Problem ▸ Take the lines below between the one holding "as your slides." and the one holding "by: Simon Martyr - email - github", inclusive, and copy them exactly. Add nothing.

═════ Dataset records ═════

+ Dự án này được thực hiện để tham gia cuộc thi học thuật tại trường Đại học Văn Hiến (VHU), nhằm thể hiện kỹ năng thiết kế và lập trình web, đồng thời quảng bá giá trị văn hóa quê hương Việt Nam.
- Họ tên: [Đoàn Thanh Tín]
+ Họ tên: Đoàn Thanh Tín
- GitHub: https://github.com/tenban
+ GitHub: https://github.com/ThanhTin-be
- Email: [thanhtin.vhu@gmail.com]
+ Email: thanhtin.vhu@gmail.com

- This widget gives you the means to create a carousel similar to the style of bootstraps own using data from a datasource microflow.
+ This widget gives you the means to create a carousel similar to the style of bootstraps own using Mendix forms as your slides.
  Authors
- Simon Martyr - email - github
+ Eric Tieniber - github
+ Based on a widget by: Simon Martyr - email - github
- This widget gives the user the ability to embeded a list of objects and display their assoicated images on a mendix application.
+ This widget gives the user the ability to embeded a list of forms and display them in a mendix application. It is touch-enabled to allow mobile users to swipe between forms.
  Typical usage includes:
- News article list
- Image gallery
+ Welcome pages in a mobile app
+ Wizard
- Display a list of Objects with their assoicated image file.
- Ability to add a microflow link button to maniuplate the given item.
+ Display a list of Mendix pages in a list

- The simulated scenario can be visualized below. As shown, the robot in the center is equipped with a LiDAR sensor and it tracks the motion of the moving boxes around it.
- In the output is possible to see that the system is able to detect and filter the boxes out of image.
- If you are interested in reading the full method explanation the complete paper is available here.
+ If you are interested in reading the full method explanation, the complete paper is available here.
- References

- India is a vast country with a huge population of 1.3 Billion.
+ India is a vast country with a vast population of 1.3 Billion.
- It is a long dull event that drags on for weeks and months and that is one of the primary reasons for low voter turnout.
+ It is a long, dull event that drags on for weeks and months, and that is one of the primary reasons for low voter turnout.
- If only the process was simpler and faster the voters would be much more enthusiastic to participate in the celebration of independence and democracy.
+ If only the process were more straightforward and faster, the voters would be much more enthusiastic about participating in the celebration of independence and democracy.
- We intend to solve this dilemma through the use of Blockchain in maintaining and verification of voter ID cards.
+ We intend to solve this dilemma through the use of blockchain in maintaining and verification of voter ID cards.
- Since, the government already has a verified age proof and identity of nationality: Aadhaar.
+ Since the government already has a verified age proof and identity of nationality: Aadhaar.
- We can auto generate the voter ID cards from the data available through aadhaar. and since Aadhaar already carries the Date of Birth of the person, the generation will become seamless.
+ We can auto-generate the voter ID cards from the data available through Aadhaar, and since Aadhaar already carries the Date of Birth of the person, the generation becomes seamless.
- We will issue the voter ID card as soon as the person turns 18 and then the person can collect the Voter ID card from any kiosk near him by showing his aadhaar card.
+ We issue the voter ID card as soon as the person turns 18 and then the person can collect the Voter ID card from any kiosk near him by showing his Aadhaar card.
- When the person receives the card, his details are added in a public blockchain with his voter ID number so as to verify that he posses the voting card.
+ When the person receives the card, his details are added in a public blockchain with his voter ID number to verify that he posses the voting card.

═════

Task output ▸
+ This widget gives you the means to create a carousel similar to the style of bootstraps own using Mendix forms as your slides.
  Authors
- Simon Martyr - email - github
+ Eric Tieniber - github
+ Based on a widget by: Simon Martyr - email - github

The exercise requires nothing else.